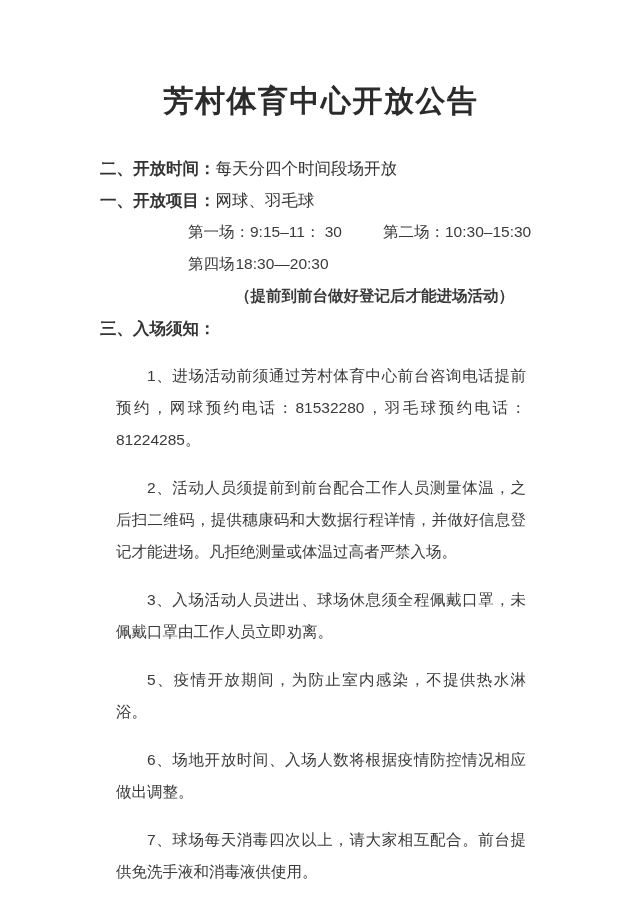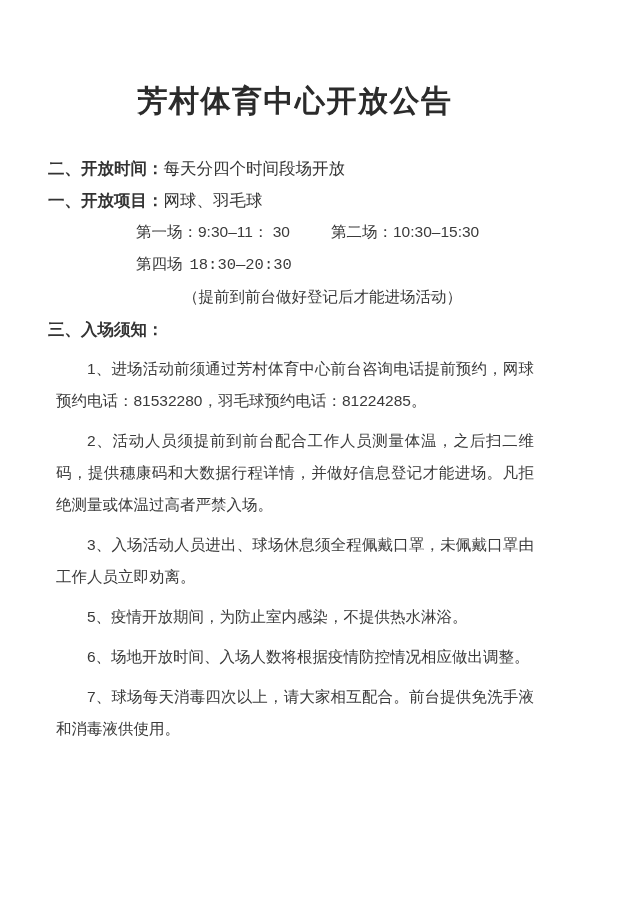"芳村体育中心开放公告" .page { padding: 80px 98px 0 48px -> 80px 98px 0 100px }
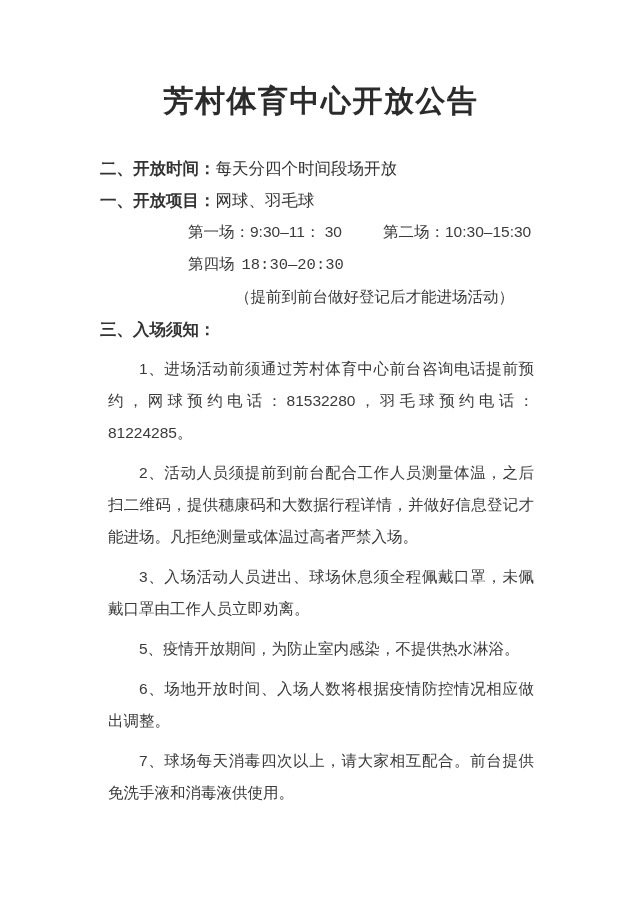"9:30–11： 30" span { text: 9:30 -> 9:15 }
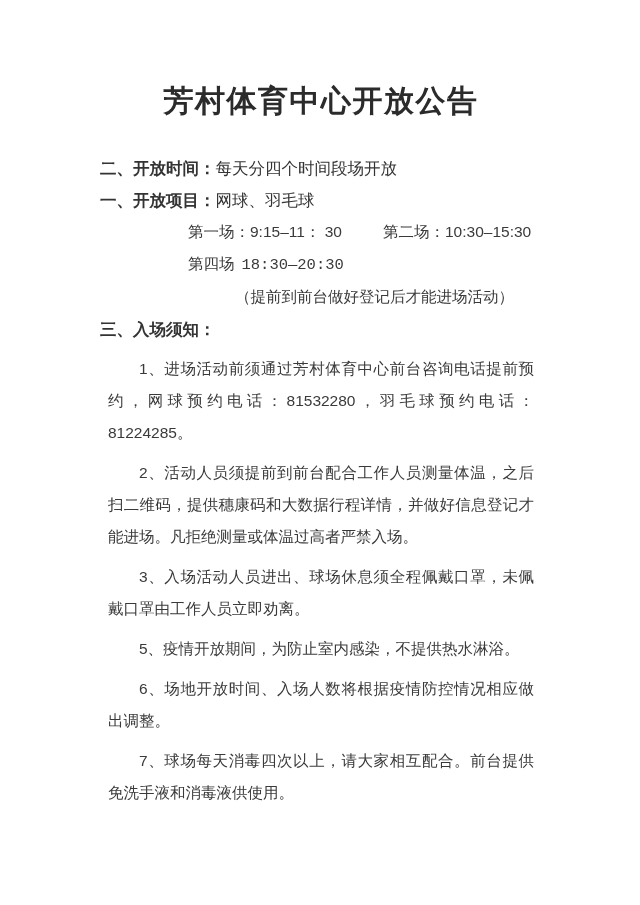"18:30—20:30" .time-gap { font-family: Liberation Mono, monospace -> none; margin-left: 7px -> 1px }
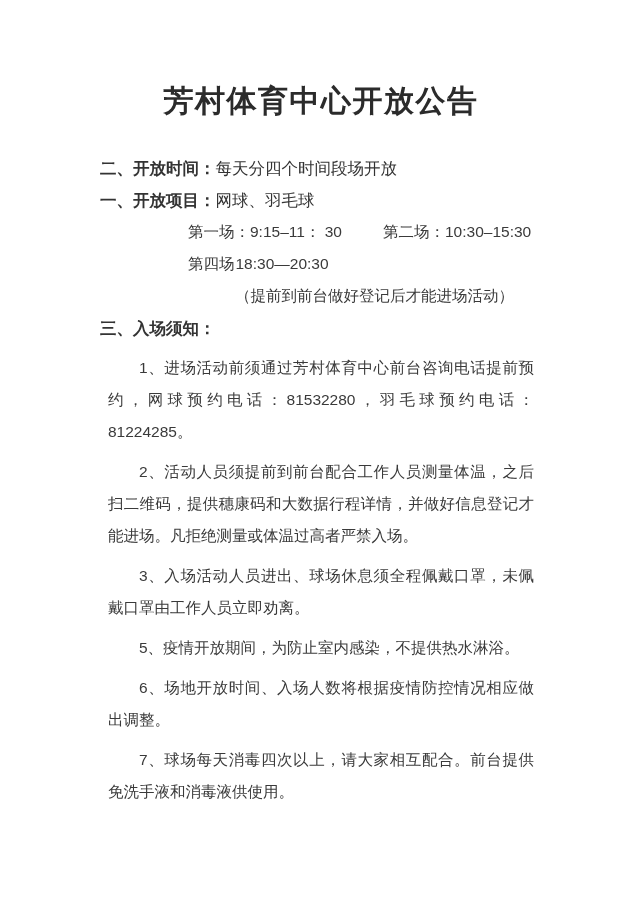"（提前到前台做好登记后才能进场活动）" .note { font-weight: none -> bold }
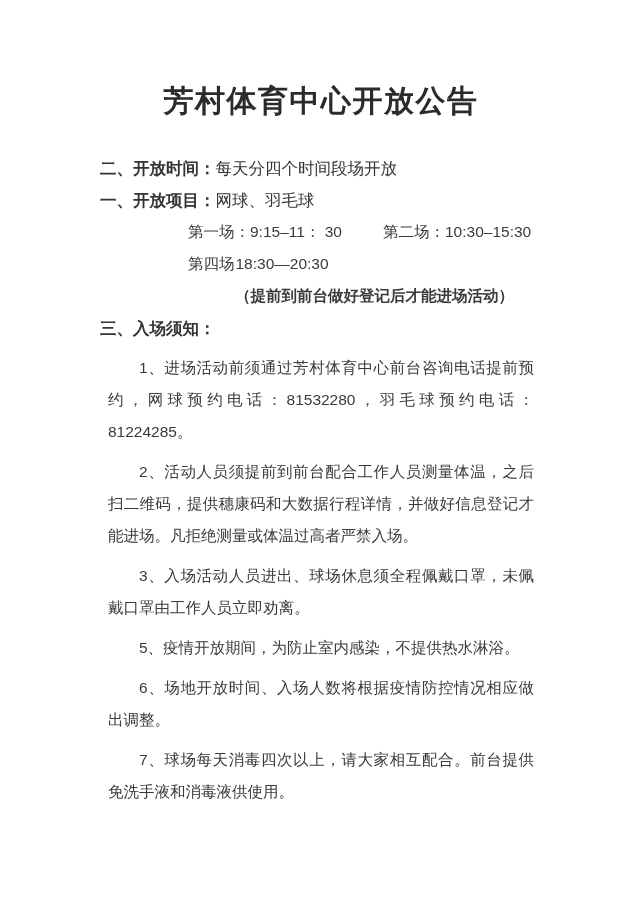"1、进场活动前须通过芳村体育中心前台咨询电话提前预约，网球预约电话：815322" .rule { margin: 8px -> 16px }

Assignment: The preceding listing must be repeated exactly, with all images dropped.

Written answer:
"芳村体育中心开放公告" .page { padding: 80px 98px 0 48px -> 80px 98px 0 100px }
"9:30–11： 30" span { text: 9:30 -> 9:15 }
"18:30—20:30" .time-gap { font-family: Liberation Mono, monospace -> none; margin-left: 7px -> 1px }
"（提前到前台做好登记后才能进场活动）" .note { font-weight: none -> bold }
"1、进场活动前须通过芳村体育中心前台咨询电话提前预约，网球预约电话：815322" .rule { margin: 8px -> 16px }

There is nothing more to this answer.